Something had to be done to calm market volatility, because the government couldn’t say where the money for all the tax cuts was going to come from, and the Bank of England can’t continue to be relied upon to bail the UK economy out of a hole.
Most of the previously announced cuts have been reversed – one reversal will certainly ruffle a few feathers – we look at what this now means for you and your finances.
Most of the previously announced cuts have been scrapped.
The previously announced Energy Price Guarantee, had originally been planned to be in place for two years. That will now only be in place for six months until April 2023. This is a significant blow to many as it will add to people’s household costs on top of the rise in mortgage rates.
The support will be reviewed in April 2023, with a new approach that targets those in the most need. It is likely that will include those on low incomes, while there may also be incentives for people to become more energy efficient.
It’s important to remember that the cap is on what you can be charged for unit for your gas and electricity.

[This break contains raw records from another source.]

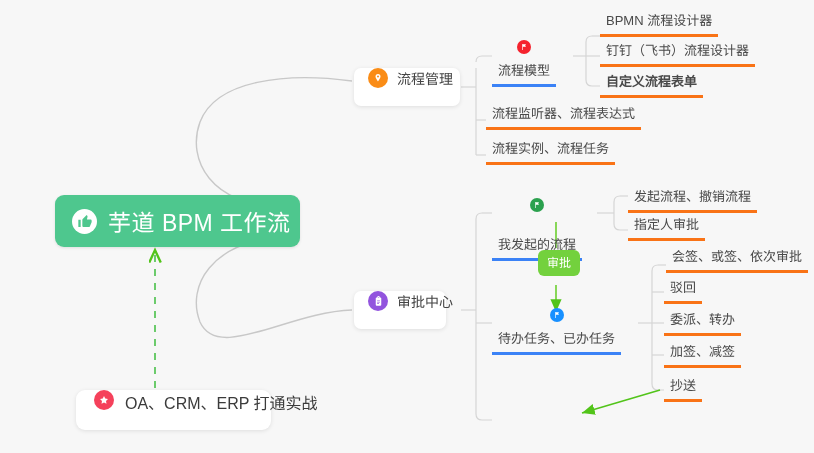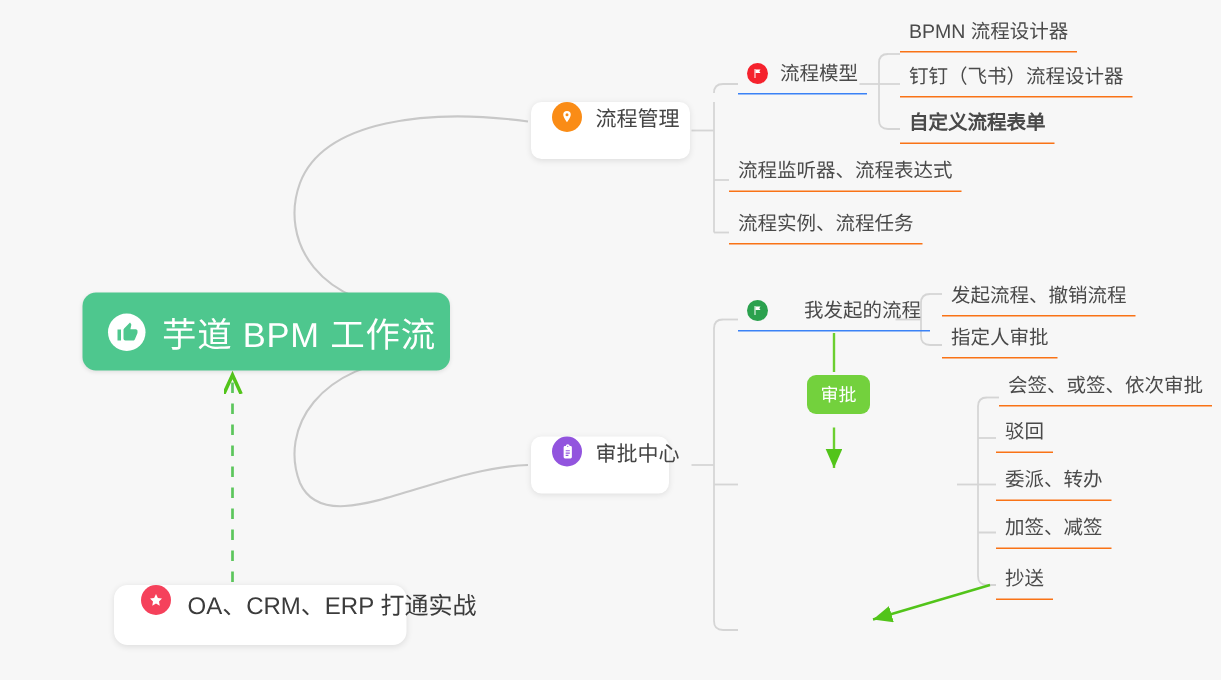--- a/index.html
+++ b/index.html
@@ -100,7 +100,7 @@
     color: #4a4a4a;
     white-space: nowrap;
     padding: 0 6px 5px 6px;
-    border-bottom: 1px solid #f97316;
+    border-bottom: 3px solid #f97316;
     line-height: 17px;
   }
   .leaf.with-icon {

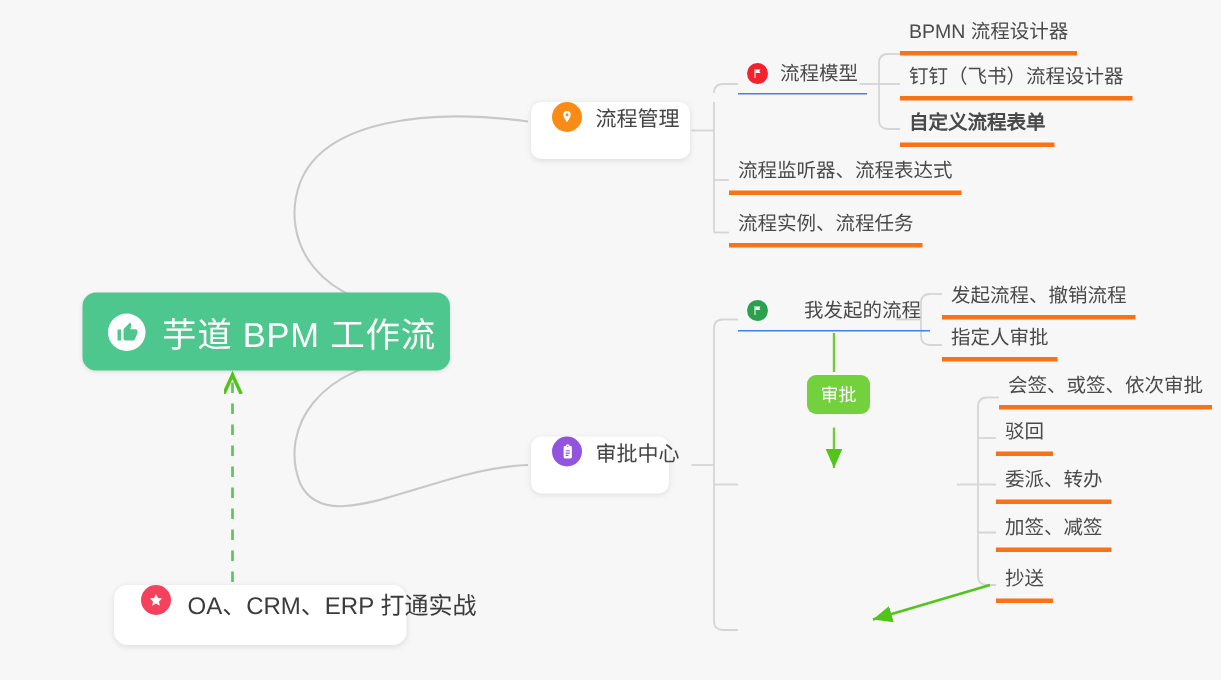--- a/index.html
+++ b/index.html
@@ -107,7 +107,8 @@
     display: flex;
     align-items: center;
     gap: 8px;
-    border-bottom: 1px solid #3b82f6;
+    border-bottom: 3px solid #3b82f6;
+    flex-direction: column;
   }
   
   .badge-green {

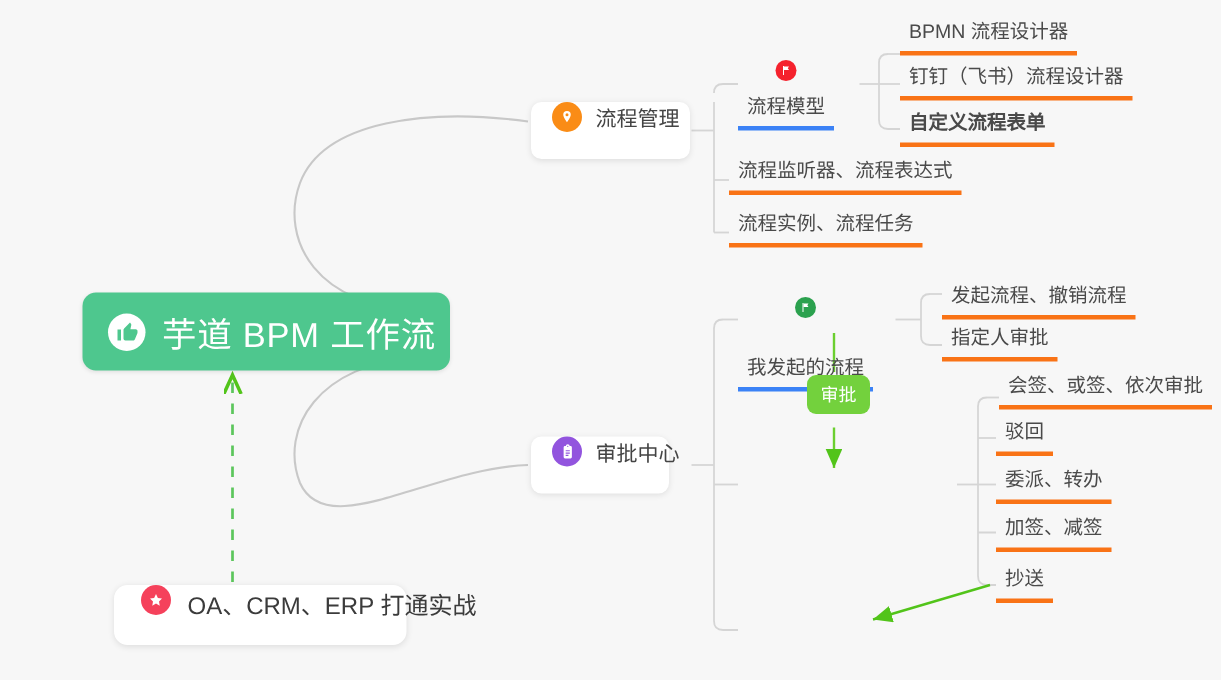--- a/index.html
+++ b/index.html
@@ -236,6 +236,15 @@
 
   <div class="badge-green" style="left:538px; top:250px;">审批</div>
 
+  <div class="leaf with-icon" style="left:492px; top:308px;">
+    <span class="c-icon sm" style="background:#1890ff">
+      <svg width="8" height="8" viewBox="0 0 24 24" aria-hidden="true">
+        <path fill="#ffffff" d="M6 3h2v18H6z"></path>
+        <path fill="#ffffff" d="M8 4h10l-2.4 3.6L18 11H8z"></path>
+      </svg>
+    </span>
+    <span>待办任务、已办任务</span>
+  </div>
 
   <div class="leaf" style="left:666px; top:248px;">会签、或签、依次审批</div>
   <div class="leaf" style="left:664px; top:279px;">驳回</div>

So, you could pay a lot less than the quoted £2,500 a year, depending on the amount of energy you used.
This will be an immediate concern for all householders, but even more so for small business owners who fear a cold winter could force many businesses to the brink of closure because of the rising costs.

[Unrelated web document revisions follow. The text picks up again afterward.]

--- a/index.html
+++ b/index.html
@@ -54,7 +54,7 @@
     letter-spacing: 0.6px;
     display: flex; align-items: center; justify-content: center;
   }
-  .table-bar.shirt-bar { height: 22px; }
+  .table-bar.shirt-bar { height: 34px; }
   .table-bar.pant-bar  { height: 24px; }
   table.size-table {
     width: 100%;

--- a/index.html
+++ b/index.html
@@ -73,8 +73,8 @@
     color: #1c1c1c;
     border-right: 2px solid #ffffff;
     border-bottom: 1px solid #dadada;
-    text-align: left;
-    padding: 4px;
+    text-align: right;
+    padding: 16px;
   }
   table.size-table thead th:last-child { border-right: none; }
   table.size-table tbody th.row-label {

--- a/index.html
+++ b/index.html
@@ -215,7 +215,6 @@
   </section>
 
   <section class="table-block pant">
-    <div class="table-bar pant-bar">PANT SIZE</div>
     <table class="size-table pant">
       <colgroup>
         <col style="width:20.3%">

Businesses closing, or significantly reducing their costs so as to ensure they stay afloat could have a significant impact on supply chains for many industry leading companies who rely on small business services.
Just as the champagne corks have stopped popping, the government has reneged on its announcement to repeal the IR35 reforms.
The hugely unpopular reform was going to be repealed, but on Monday 17th October the as the new Chancellor announced a U-turn on most of the previous Chancellor’s tax cuts.
So, the responsibility for determining a contractor’s employment status remains with medium and large businesses, with those contractors who work for small businesses being responsible for their self-determination.
Planned increases in taxation will go ahead, adding significant extra expense to businesses who are already feeling the pinch of rising running costs, such as energy bills and fuel costs.
Corporation tax will increase from 19% to 25% from April 2023.
The cap on energy bills will end in April 2023, with a review then being undertaken, which could see help going to those who need it the most. If that is the case, small businesses could see their energy bills rise again.
Dividend tax rates will increase, which will typically affect limited company directors who are typically paid through different channels than employees.
With the UK economy still reeling from the effects of Covid-19, and with a huge increase in public borrowing to be paid back as a result, increasing taxes was widely expected.
As welcoming as the previously announced tax cuts in September were, whenever there are cuts announced they need to be quantified. In short, the government must explain how the cuts are going to be paid for. How is the new shortfall in tax revenue going to be made up from other sources?
In the instance of the September mini-Budget, no such explanation was put forward which caused the financial markets to spiral into turmoil and saw the pound struggle against the dollar.
It remains to be seen how long it will take for markets to fully stabilise, but the early signs on the back of the October 17th announcement were quite positive. What is certain however, is that there will be more hard decisions to make in the near future and the next six to twelve months will likely be tough for the general public and for small business owners.